Barca President Bartomeu Faces Vote Of No-Confidence, As Ex-coach Setien Sues Club

Barcelona president Josep Maria Bartomeu is set to face a vote of no-confidence from the club’s members after a campaign group seeking his removal garnered the necessary number of signatures on Thursday to force the vote.

Resentment against Bartomeu has been growing in the last year due to the club’s worsening finances and the team’s decline on the pitch, which came to a head with their 8-2 defeat to Bayern Munich in the Champions League quarter-finals in August.

An already fraught situation was made worse when star striker Lionel Messi handed in a transfer request following the defeat although he later backed down.

A motion to remove the 57-year-old Bartomeu was filed the day after Messi’s transfer request.

“Mes que una mocio” (More than a motion), a group of members supported by candidates for next year’s presidential election, said they had gathered 20,731 votes by Thursday’s deadline.

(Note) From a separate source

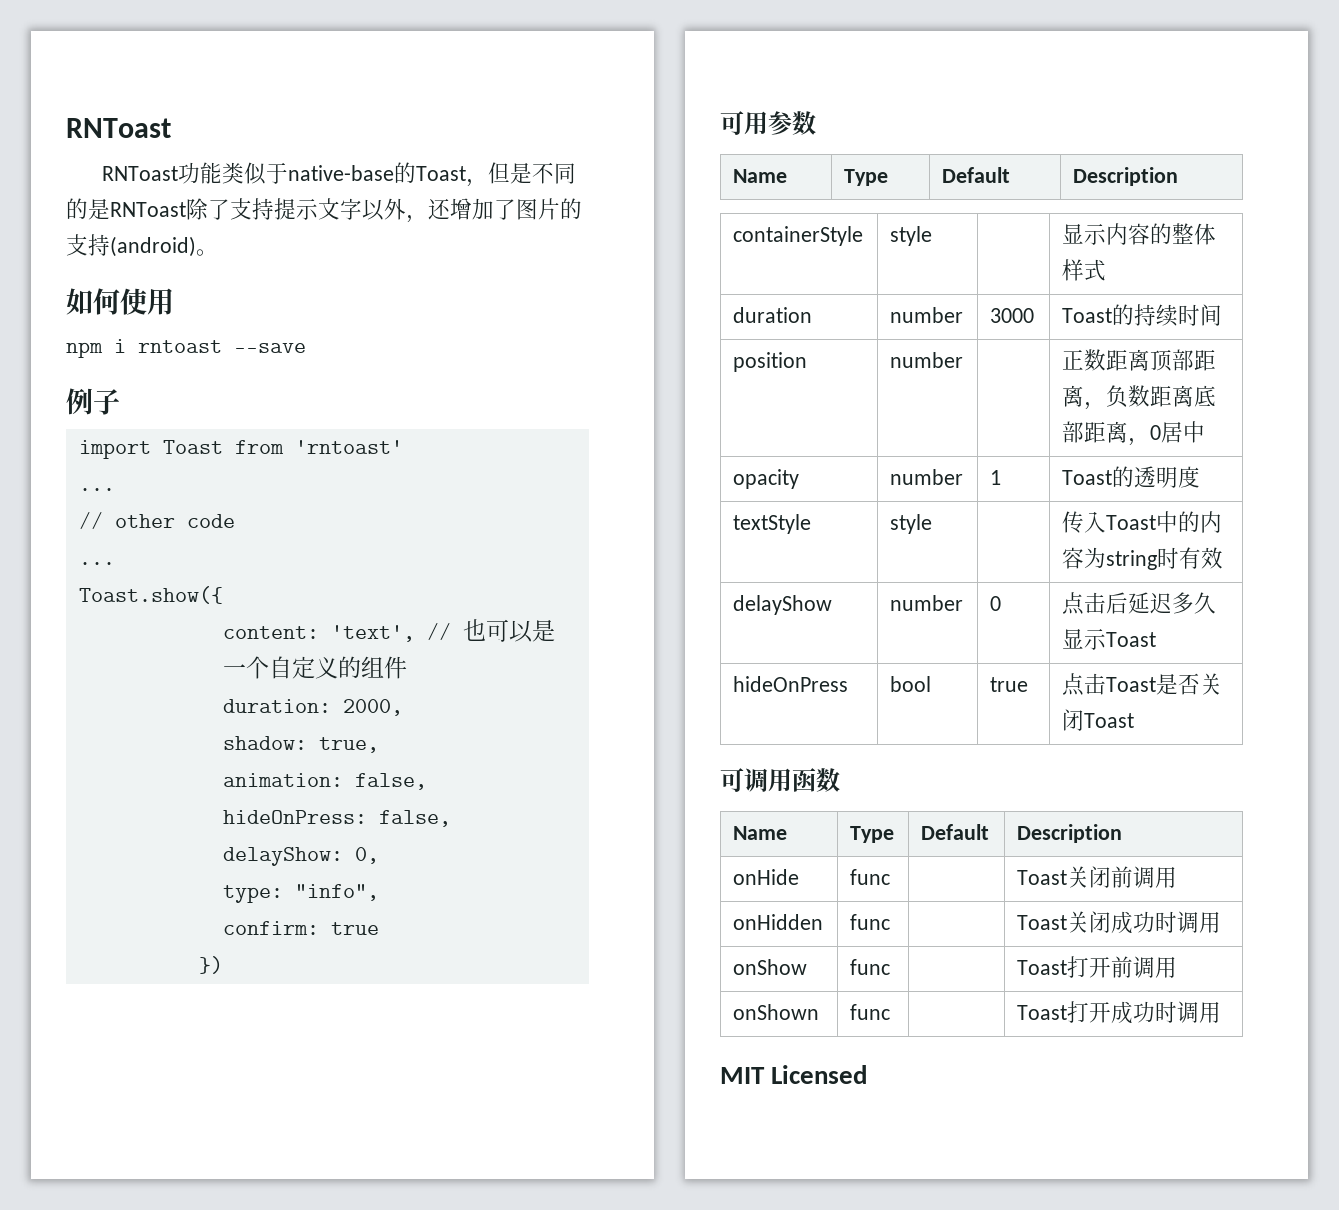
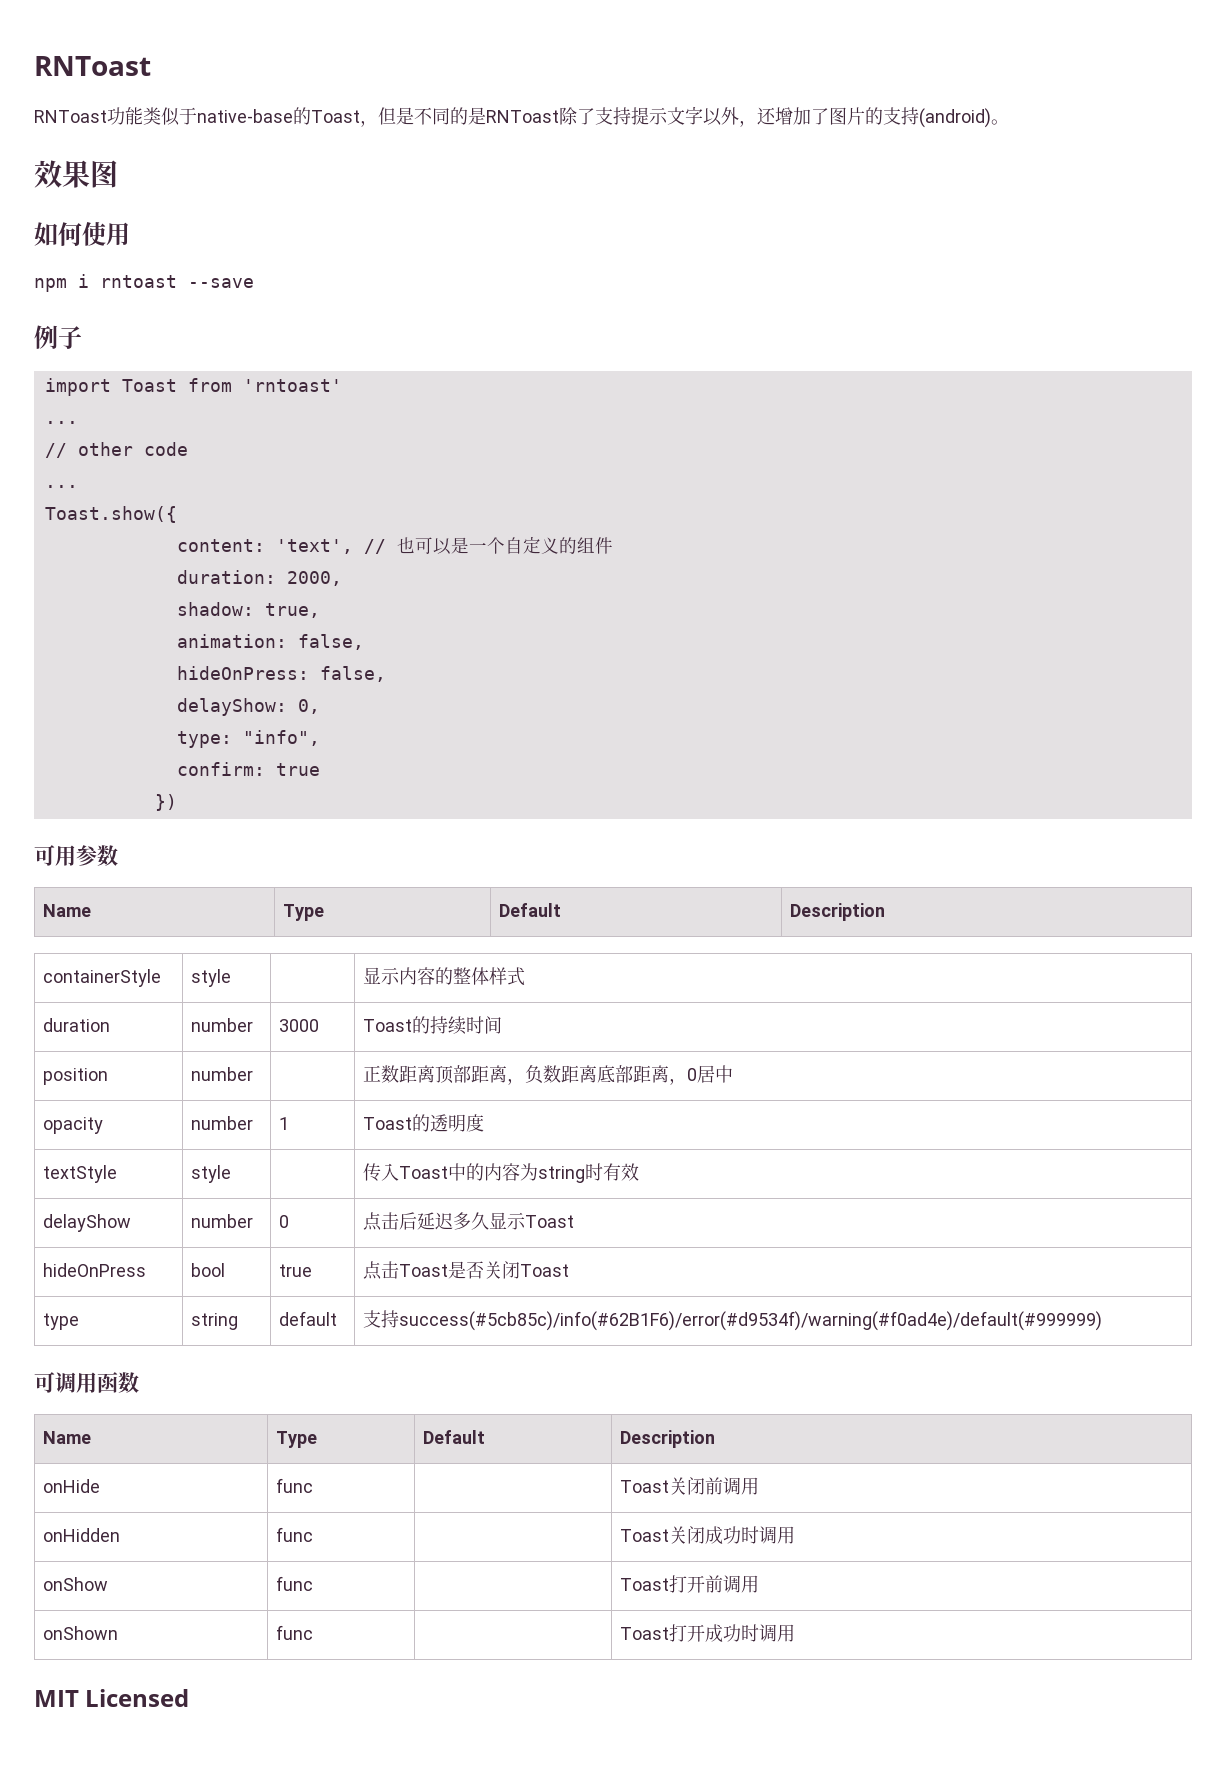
(218, 252) none -> [34,160,118,188] // 效果图
(1135, 720) none -> [43,1313,80,1330] [191,1313,239,1330] [279,1311,338,1326] [363,1310,1103,1331] // type | string | default | 支持success(#5cb85c)/info(#62B1F6)/error(#d9534f)/warning(#f0ad4e)/default(#999999)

Barcelona announced later on Thursday that 20,687 signatures backing a vote of no confidence have been counted — comfortably clearing the required 16,520 to trigger the vote.

“Member Jordi Farre, promoter of the vote of censure against the FC Barcelona board of directors, has delivered the signatures of the club members who support his request to the offices of the Barcelona Supporter Services Office (OAB),” Barcelona said in a statement here.

The signatures must now be examined and counted over the next 10 days by a three-person panel comprising of a representative from the club, the Catalan football federation and the campaign group proposing the vote of no-confidence.

Provided at least 16,520 votes are valid, the club’s statutes state it must hold a referendum within three months, with 66.5% of the club’s 150,000 members needing to vote against Bartomeu and his board to force their removal.

Should the motion of censure go ahead, Bartomeu will be the third president to face a vote of no-confidence after Josep Lluis Nunez in 1998 and Joan Laporta in 2008, with the vote failing to pass on both occasions.

Bartomeu’s time as club president is coming to a close regardless of whether the vote goes ahead, as he will be unable to contest the elections that will be held in March after serving two terms.

Bartomeu, who became president in 2014 when then incumbent Sandro Rosell resigned, also faced criticism for the ‘Barca-gate’ scandal after the club hired a social media monitoring firm which was accused of seeking to undermine other presidential candidates as well as former and current players.

Club member Agusti Benedito tried to trigger a vote of no-confidence against Bartomeu in September 2017 but only managed to gather 12,504 votes, 4,000 less than required.

Meanwhile, former manager Quique Setien and three of his assistants also announced on Thursday that they are suing the club for failing to fulfill the terms of their contracts after being sacked last month.

They claim they only received written notice of their contracts being terminated on 16 September, despite his sacking taking place on 17 August. 

Setien said he had not received any compensation and that a letter sent to him by the club on Wednesday “revealed the clear intention from the club to not comply with contracts we signed on 14 January 2020.”

Setien was appointed Barca coach in January after Ernesto Valverde was dismissed but he was sacked in August after the team ended the season empty handed and lost 8-2 to Bayern Munich in the Champions League quarter-finals, their worst ever defeat in European competition.